La mensualité de remboursement ainsi fixée permet d’établir un plan de surendettement permettant de désintéresser intégralement les créanciers dans le délai maximum de 81 mois au taux de 0%, un taux nul s’imposant afin de permettre le règlement des créanciers dans les délais les plus brefs au vu de la situation de la débitrice.
Dès lors, l’ensemble des dettes sera rééchelonné au taux de 0% sur 81 mois, selon le plan arrêté par tableau annexé au présent jugement.
V – Sur les frais du procès et l’exécution provisoire
Les dépens seront laissés à la charge des parties qui les ont exposés.

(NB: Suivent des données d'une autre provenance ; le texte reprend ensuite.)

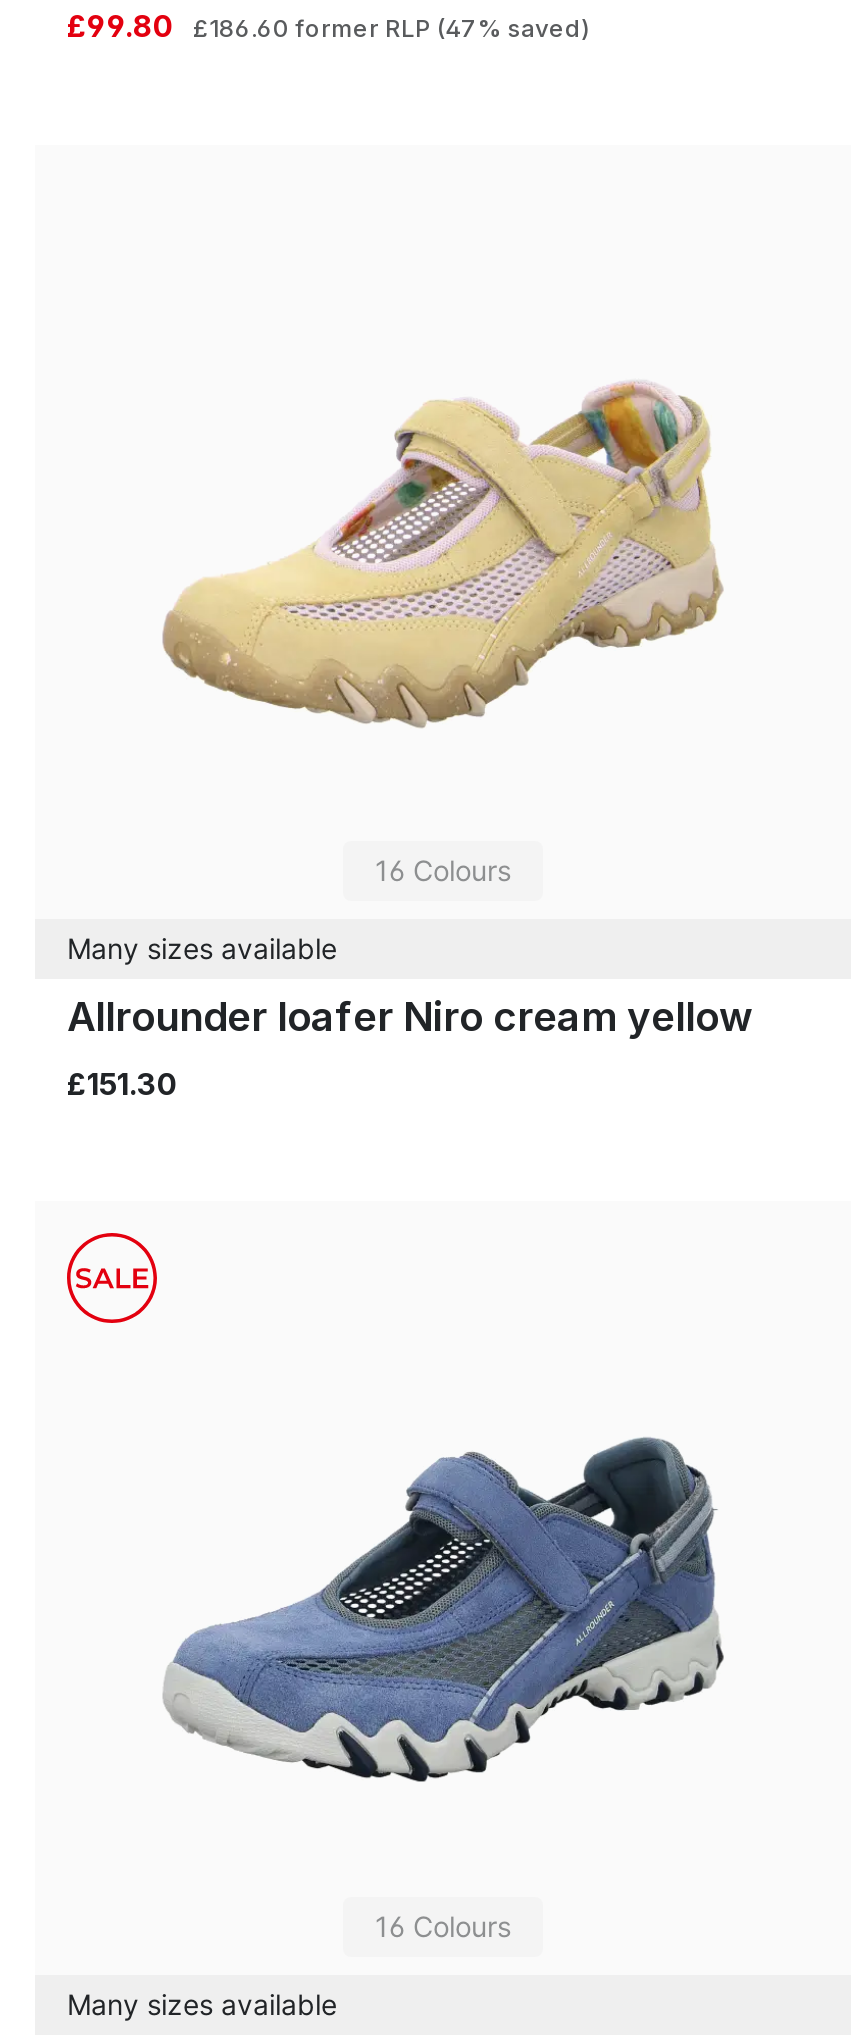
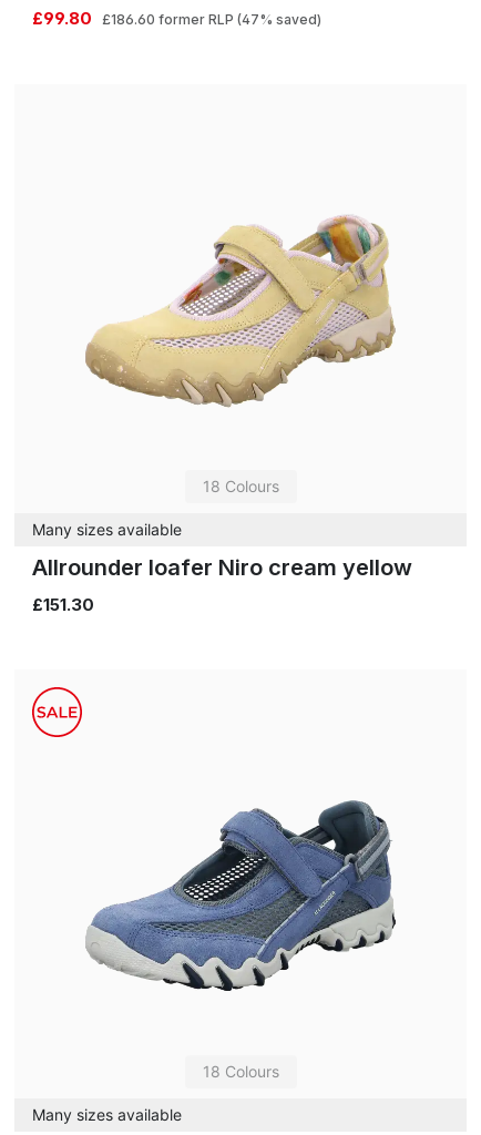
[375,853,511,887] 16 Colours -> [202,477,279,495] 18 Colours
[375,1909,511,1943] 16 Colours -> [202,1062,279,1081] 18 Colours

En application de l’article R713-10 du code de la consommation, les décisions du juge des contentieux de la protection sont immédiatement exécutoires.
PAR CES MOTIFS,
Le juge des contentieux de la protection, statuant publiquement, en matière de surendettement, par jugement réputé contradictoire, rendu en premier ressort :
DECLARE irrecevables les observations transmises par Mme [S] [P] le 30 juillet 2025 ;
FIXE, pour les besoins de la procédure de surendettement, la créance détenue par le Centre des finances publiques de [Localité 1] (SGC [Localité 1]) à la somme de 1 341,09 euros (référence numéro 1568525027) ;
FIXE la mensualité de remboursement à la somme de 250 euros ;
DIT que la situation de Mme [S] [P] justifie de rééchelonner l’ensemble des dettes au taux de 0% sur 81 mois et de résumer le plan par tableau annexé au présent jugement ;
DIT que les présentes mesures d’apurement entreront en vigueur le 1er octobre 2025;
DIT que les assurances seront à souscrire en sus s’il y a lieu ;
DIT que les acomptes éventuellement réglés depuis l’arrêté des comptes seront imputés sur les dernières échéances fixées par le plan ;
RAPPELLE que Mme [S] [P] ne pourra, pendant la durée des présentes mesures, accomplir aucun acte de disposition de son patrimoine, ni aucun acte aggravant son endettement sans autorisation préalable des créanciers, de la commission ou du juge ;
DIT que faute pour Mme [S] [P] de respecter l’échéancier prescrit ou de s’abstenir de contracter tout nouvel emprunt durant l’exécution du plan de surendettement, et 15 jours après une mise en demeure restée infructueuse d’avoir à exécuter ses obligations, le présent plan sera caduc à l’égard du ou des créanciers dont la mensualité n’a pas été respectée ;
RAPPELLE que si elle se trouve dans l’impossibilité de respecter le plan en raison de la survenance d’élément(s) nouveau(x), Mme [S] [P] pourra solliciter un nouvel examen de sa situation de surendettement ;
DIT que les créanciers devront, le cas échéant, fournir à la débitrice un échéancier conforme aux présentes dispositions ;
RAPPELLE aux créanciers qu’ils ne pourront, pendant le délai d’exécution du plan, si celui-ci est respecté, diligenter aucune mesure d’exécution à l’encontre de la débitrice ;
RAPPELLE qu’en cas d’inexécution du plan, le juge en prononce la résolution à la demande de la partie la plus diligente ;
INVITE Mme [S] [P] à solliciter une mesure d’aide ou d’action sociale qui peut comprendre un programme d’éducation budgétaire, notamment une mesure d’accompagnement social personnalisé ;
LAISSE les dépens à la charge des parties qui les ont exposés.
Ainsi jugé et prononcé à Bobigny, par mise à disposition du jugement au greffe du Tribunal judiciaire, le 8 août 2025.